First off, failing a Nightfall will no longer return your Fireteam to orbit, forcing you to sit through two load screens for every total party kill. Meanwhile, the individual death penalty will be retooled into a 30-second revive timer, just like in the normal versions of Raids. Enemy damage types will also change on a weekly basis to encourage players to rotate their armor as well as their weapons.
Also, remember that all-important buff you'd get for completing the Nightfall strike which would boost your reputation, experience, and Mark gains by 25 percent until the next weekly reset? That's going away, because Bungie doesn't like how it pressured players into completing the Nightfall as soon as it was available - don't worry, other sources of XP and reputation will get a boost to make up for the buff's absence.

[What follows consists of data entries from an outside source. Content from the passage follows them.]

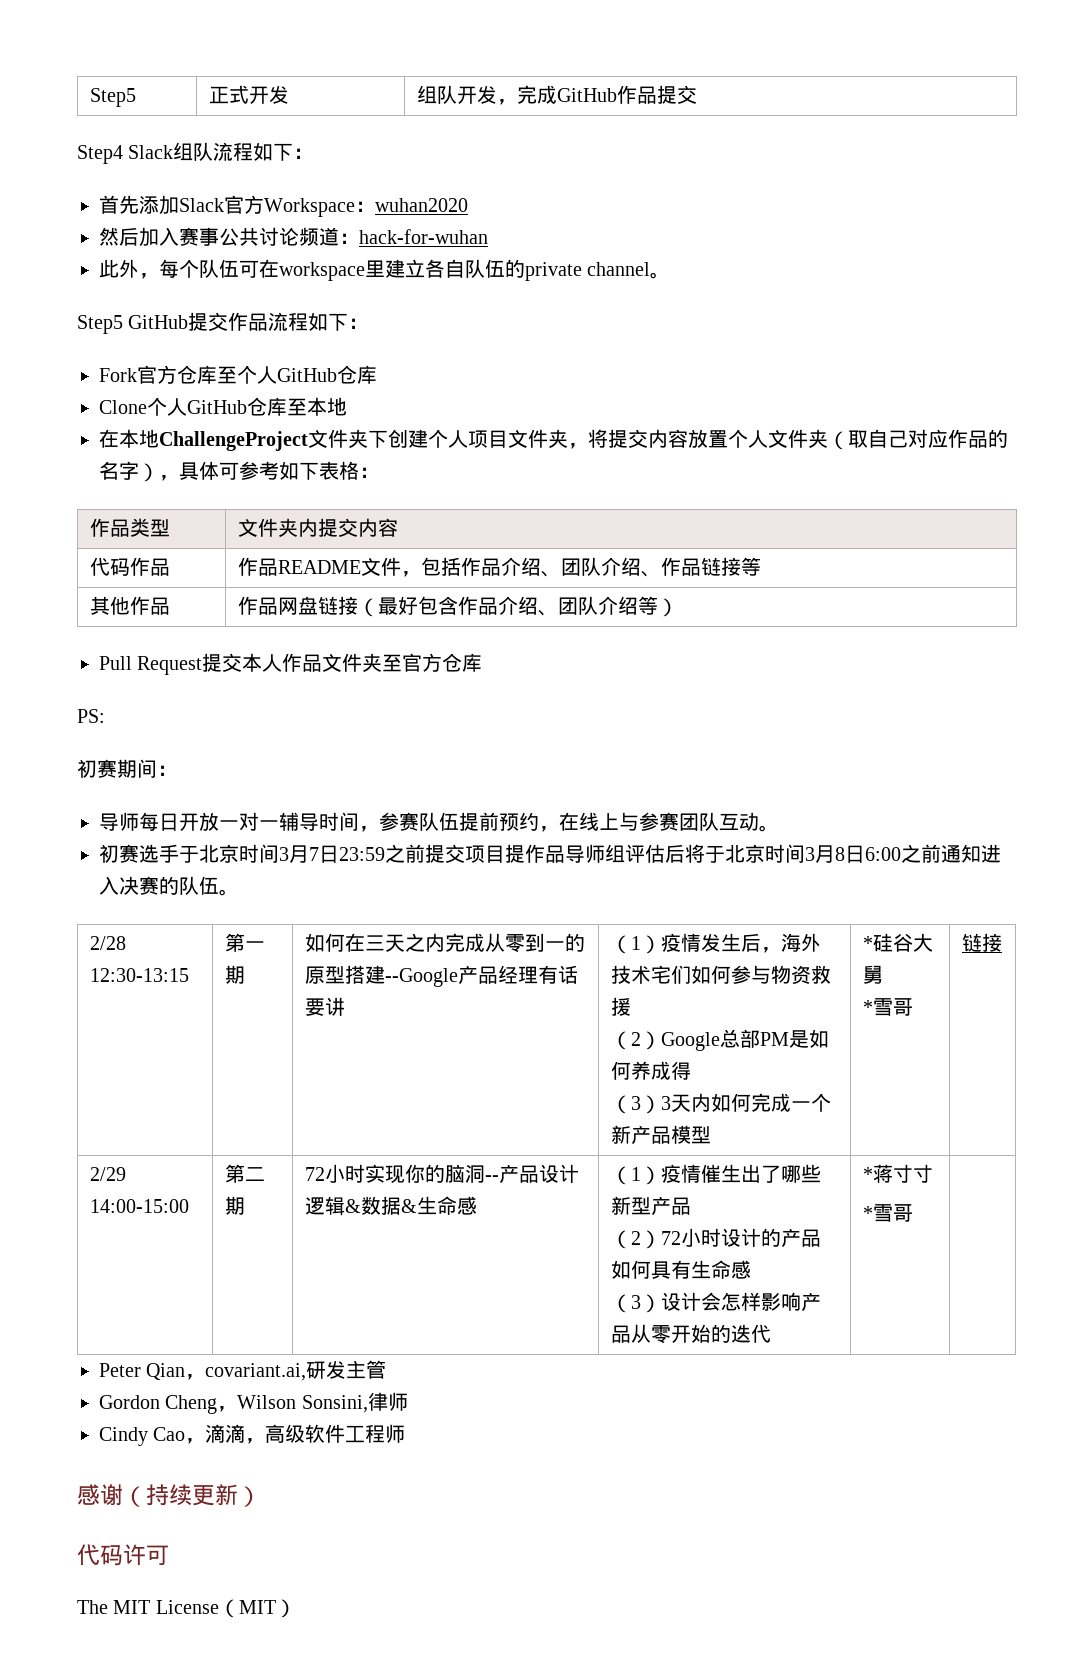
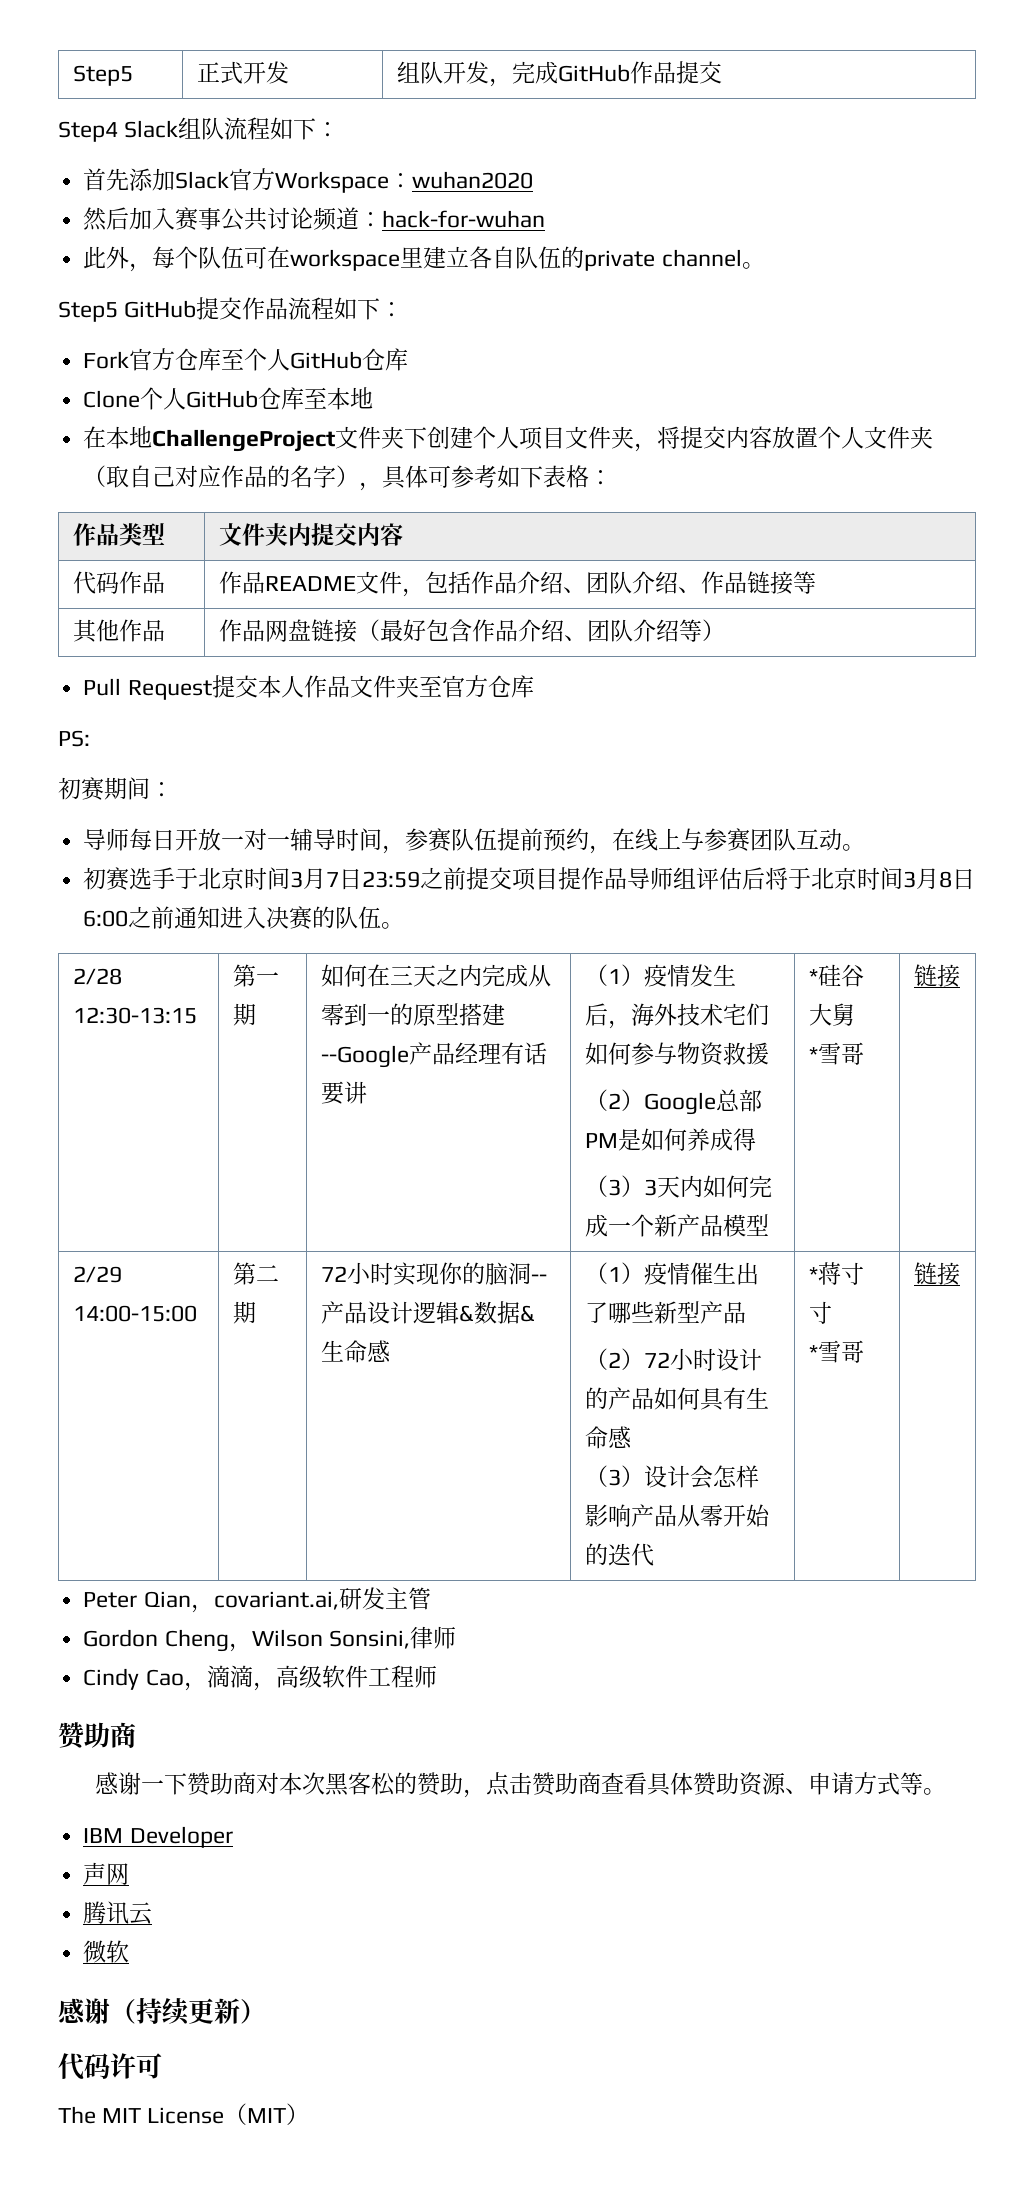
  *蒋寸寸
- *雪哥
+ *雪哥 | 链接
  Cindy Cao，滴滴，高级软件工程师
+ 赞助商
+ 感谢一下赞助商对本次黑客松的赞助，点击赞助商查看具体赞助资源、申请方式等。
+ IBM Developer
+ 声网
+ 腾讯云
+ 微软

Weekly Heroic Strikes are out, and a new Vanguard Heroic Playlist will take their place. The new playlist doesn't have a cap for how many Legendary Marks (the new unified end-game currency) you can collect in one week, though you'll receive extra for finishing your first three before the server rest. You'll also get a Legendary Engram for finishing your first weekly, guaranteed, and all the Mark awards are distributed to your account, so there's no extra benefit to playing through on multiple characters.
Bungie's also giving Crucible enthusiasts a Nightfall-equivalent in The Taken King: grab "The True Meaning of War" Bounty from Lord Shaxx, complete all your new weekly PvP quests, and turn the Bounty in for "Nightfall tier rewards" every week. Lastly, the Daily Heroic and PvP quests will get better rewards, but in turn be completed across your account. Bigger payoff for one character, less repetition.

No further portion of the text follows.